Prior Relapse, Ongoing Alcohol Consumption, and Failure to Engage in Treatment Predict Alcohol Relapse After Liver Transplantation.

机构信息

Department of Internal Medicine, University of Pennsylvania Health System, Philadelphia, PA, USA.

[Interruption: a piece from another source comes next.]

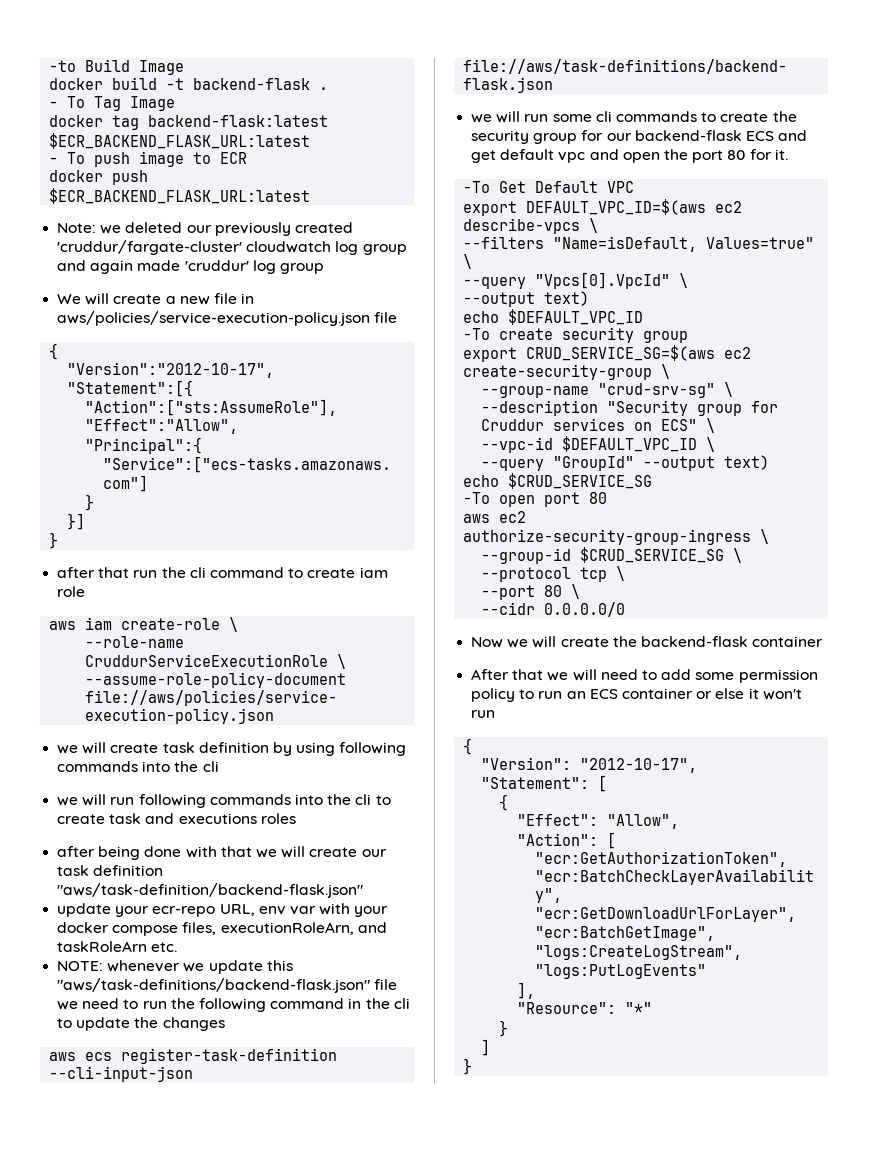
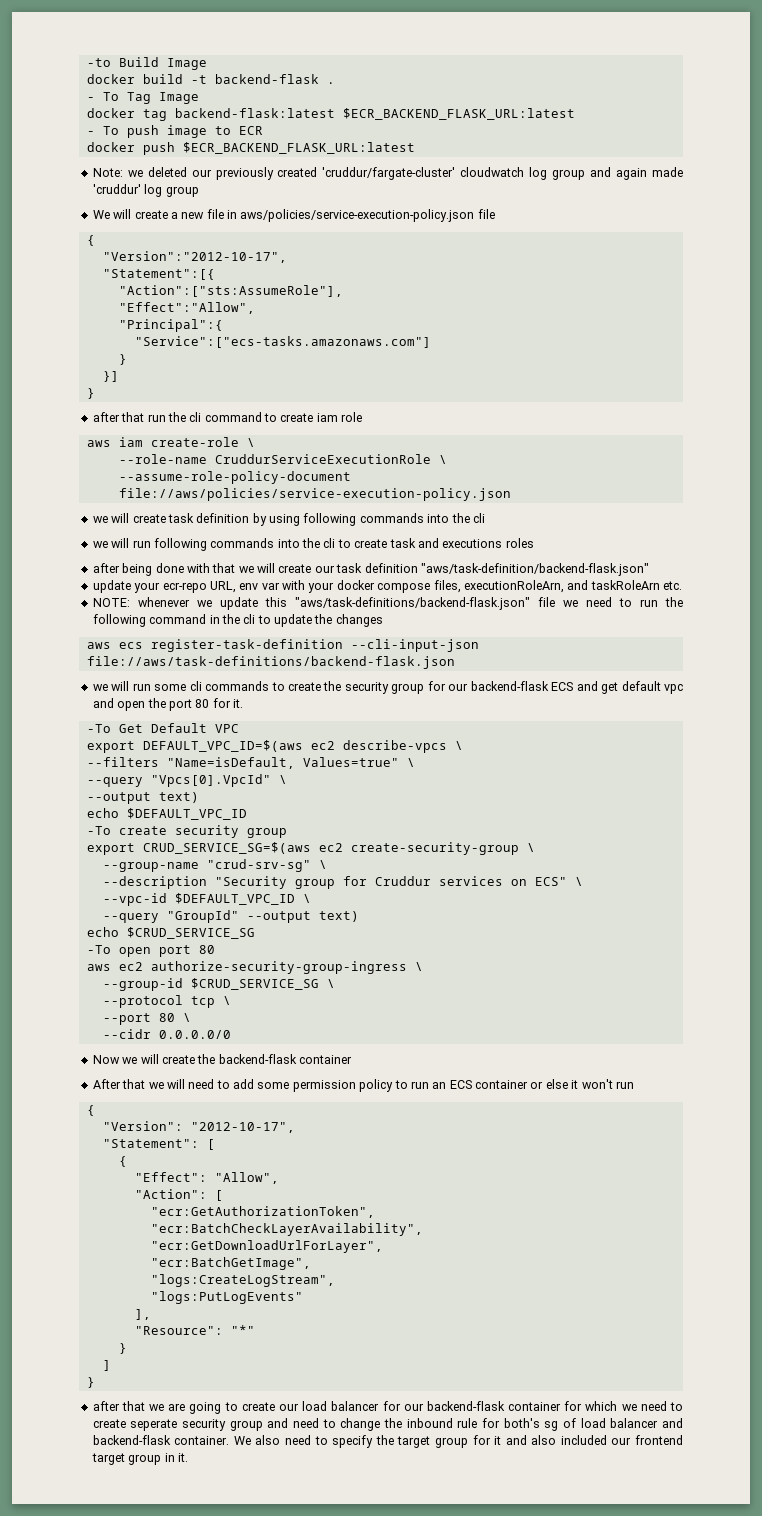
+ after that we are going to create our load balancer for our backend-flask container for which we need to create seperate security group and need to change the inbound rule for both's sg of load balancer and backend-flask container. We also need to specify the target group for it and also included our frontend target group in it.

Department of Psychiatry, University of Pennsylvania Health System, Philadelphia, PA, USA.

出版信息

Dig Dis Sci. 2020 Jul;65(7):2089-2103. doi: 10.1007/s10620-019-05937-4. Epub 2019 Nov 9.

Abstract

BACKGROUND

Alcohol-related liver disease (ALD) is the leading indication for liver transplantation (LT) in the USA. Alcohol relapse post-LT can negatively impact long-term outcomes, and prognostic scoring systems are available for further study.

AIMS

Our study aims were to: (1) evaluate the relationship between alcohol relapse and rejection and mortality, (2) investigate risk factors for relapse, and (3) assess predictive validity of the SIPAT (Stanford Integrated Psychosocial Assessment for Transplant) and SALT (Sustained Alcohol Use Post-Liver Transplant) scores on post-LT alcohol relapse.

METHODS

We conducted a retrospective chart review of 155 patients transplanted for chronic ALD at a single transplant center. Cox proportional hazard models assessed the relationship between alcohol relapse and allograft rejection and psychosocial risk factors for relapse.

RESULTS

20% of patients met criteria for alcohol relapse. Alcohol relapse was associated with allograft rejection (HR 2.33, 95% CI 1.11-4.91, p = .03). Three variables most strongly associated with alcohol relapse: prior relapse, failure to engage in recommended alcohol treatment, and continued drinking with liver disease, which were combined into a psychosocial model. SIPAT score≥ 21 and SALT score ≥ 7 were associated with alcohol relapse (HR 6.40, 95% CI 1.36-30.18, p = .019 and HR 2.30, 95% CI 1.12-4.75, p = .024). Receiver operator characteristic analysis compared predictive ability of our psychosocial model to SIPAT (C-statistic .83 compared to .71) and SALT (C-statistic = .77 compared to .62).

CONCLUSION

We identified important psychosocial predictors of post-LT alcohol relapse and validated SIPAT and SALT scores as pre-transplant risk factors for alcohol relapse.

摘要

背景

在美国,酒精相关性肝病(ALD)是肝移植(LT)的主要适应证。LT 后酒精复发会对长期预后产生负面影响,并且有预后评分系统可用于进一步研究。

目的

我们的研究目的是:(1)评估酒精复发与排斥反应和死亡率之间的关系,(2)探讨复发的危险因素,(3)评估 SIPAT(斯坦福综合心理社会评估用于移植)和 SALT(肝移植后持续饮酒)评分对 LT 后酒精复发的预测效度。

方法

我们对单移植中心的 155 例慢性 ALD 移植患者进行了回顾性病历审查。Cox 比例风险模型评估了酒精复发与同种异体移植物排斥反应和复发的心理社会危险因素之间的关系。

结果

20%的患者符合酒精复发标准。酒精复发与同种异体移植物排斥反应相关(HR 2.33,95%CI 1.11-4.91,p =.03)。与酒精复发最密切相关的三个变量是:既往复发、未能接受推荐的酒精治疗以及继续饮酒伴肝病,这些变量被组合成一个心理社会模型。SIPAT 评分≥21 和 SALT 评分≥7 与酒精复发相关(HR 6.40,95%CI 1.36-30.18,p =.019 和 HR 2.30,95%CI 1.12-4.75,p =.024)。受试者工作特征分析比较了我们的心理社会模型与 SIPAT(C 统计量.83 与.71)和 SALT(C 统计量.77 与.62)的预测能力。

结论

我们确定了 LT 后酒精复发的重要心理社会预测因素,并验证了 SIPAT 和 SALT 评分作为移植前酒精复发的危险因素。